(Recorded data)
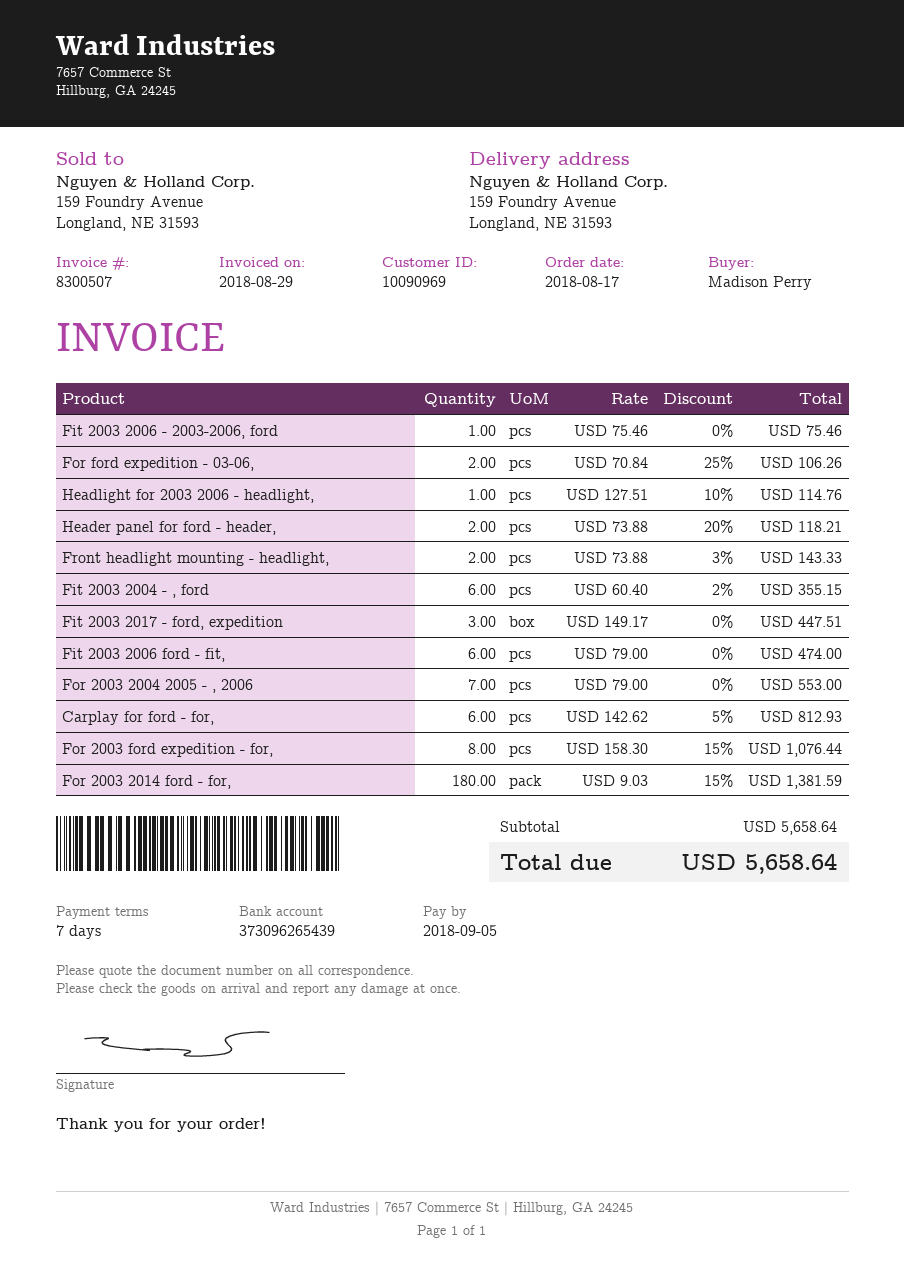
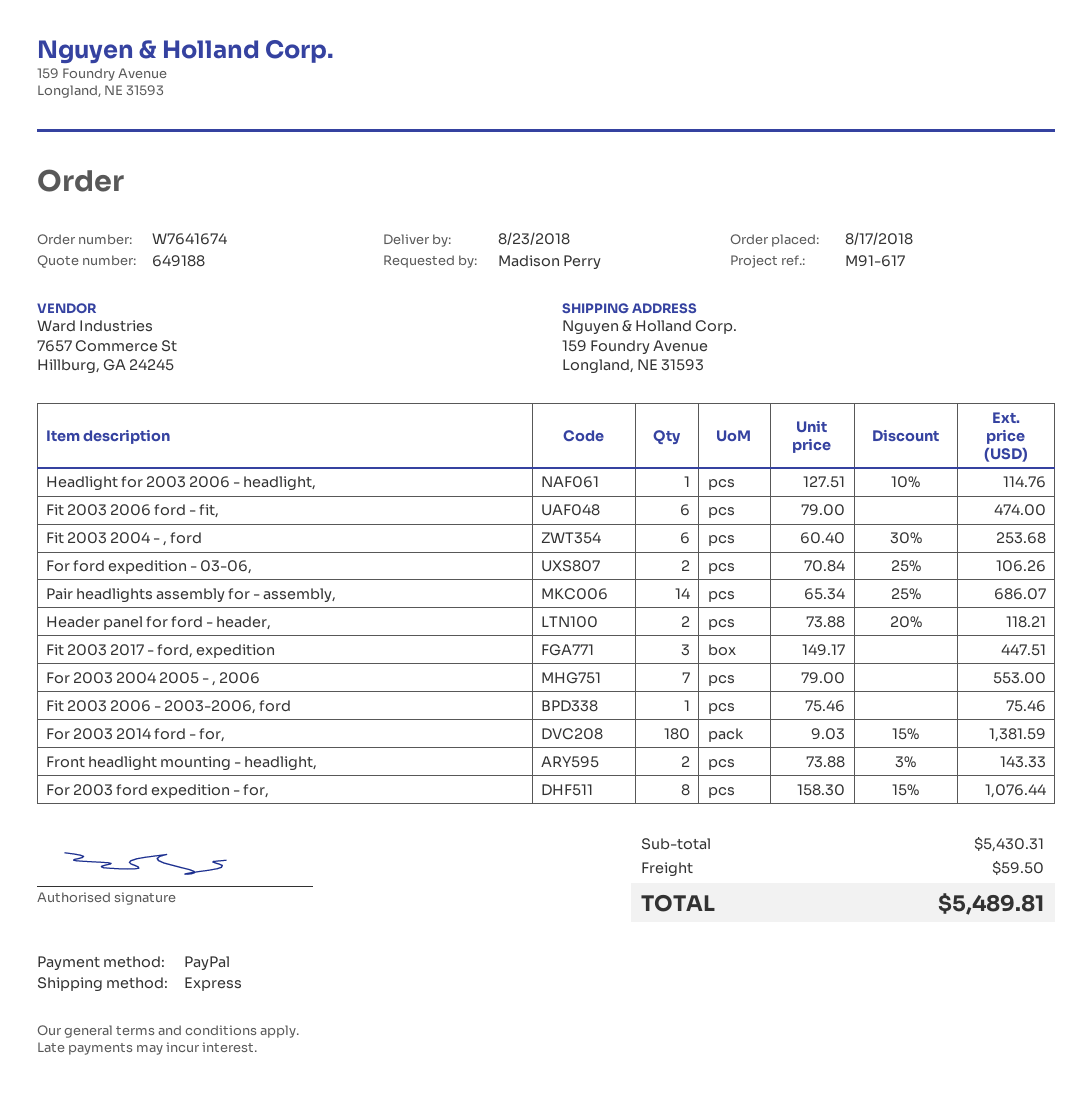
Fit 2003 2004 - , ford: 6 x 60.40 - 2% = 355.15 -> 6 x 60.40 - 30% = 253.68
Carplay for ford - for,: 6 x 142.62 - 5% = 812.93 -> none
Pair headlights assembly for - assembly,: none -> 14 x 65.34 - 25% = 686.07
subtotal: 5658.64 -> 5430.31
shipping: none -> 59.50
total: 5658.64 -> 5489.81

■ **WHAT THIS TASK INVOLVES**: From the line containing "subtotal: 5658.64 -> 5430.31" down to the last line of the records, transcribe every line exactly and add nothing else.

■ **ANSWER TO THIS PROBLEM**:
subtotal: 5658.64 -> 5430.31
shipping: none -> 59.50
total: 5658.64 -> 5489.81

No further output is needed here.